Comme il n'y avait plus de temps à perdre, tout en l'habillant pour la noce, et en disposant les bijoux dans sa parure, les deux eunuques prêchèrent la foi à leur maîtresse, et lui firent, dans la même séance, un bel éloge de la virginité.
—La virginité, disait le premier eunuque, est celle de toutes les vertus qui nous élève plus particulièrement à Dieu, et qui nous rend semblables aux anges. D'ailleurs nous naissons tous vierges[303]… Et puis une femme mariée est exposée aux coups de poing et aux coups de pied de son mari. Elle a de vilains enfans. Une mère gronde doucement; on le supporte avec peine. Quand on a un mari, c'est tous les jours nouvelles querelles, nouvelles injures…
[303] Virginitatem esse Deo proximam, angelis Germanam, hominibus innatam. Pour traduire littéralement cette phrase, il aurait fallu dire que la virginité est parente de Dieu, cousine des anges, et naturelle aux humains. Mais le bon sens se révolte trop contre ces trois blasphêmes, pour qu'on ne cherche pas à en adoucir le ridicule. Il n'y a jamais eu que les Valésiens qui aient prêché le célibat général et la castration, pour amener la fin du monde, tant de fois prédite sans succès. Dieu a dit dans la Sainte Bible: Crescite et multiplicamini, croissez et multipliez. (Genèse, chap. 1.) Et Jésus-Christ, dans l'évangile:—Dieu a fait l'homme et la femme pour vivre ensemble; on ne doit point séparer ce qu'il a réuni. (St. Mathieu, chap. 19) L'homme quittera ses parens, pour s'attacher à sa femme; et ils ne feront tous deux qu'une seule chair. (S. Marc, chap. 10). Enfin, dans l'esprit de la religion chrétienne, que l'on comprend si mal, la virginité n'est une vertu que dans la jeunesse, et le mariage est un grand sacrement.

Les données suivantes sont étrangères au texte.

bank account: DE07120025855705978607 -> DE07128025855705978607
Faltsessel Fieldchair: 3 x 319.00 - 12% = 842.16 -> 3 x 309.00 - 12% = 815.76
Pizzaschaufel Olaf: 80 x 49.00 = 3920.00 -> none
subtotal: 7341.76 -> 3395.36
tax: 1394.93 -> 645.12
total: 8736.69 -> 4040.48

Sacramentum hoc magnum est. (Ephes. chap. 5.)
—A propos, interrompit Flavie, je me souviens que mon père était un homme jaloux, qui accablait tous les jours ma pauvre mère de reproches, de mots durs, et lui faisait un vacarme épouvantable. Est-ce que mon mari fera de même?—Il fera bien pis, répondit l'autre eunuque. Tant que les hommes ne sont qu'amans, ils vous paraissent benins, doux, maniables; dès qu'ils deviennent maris, ils veulent dominer avec tyrannie; et quelquefois malheureusement, ils traitent mieux leurs servantes que leurs femmes…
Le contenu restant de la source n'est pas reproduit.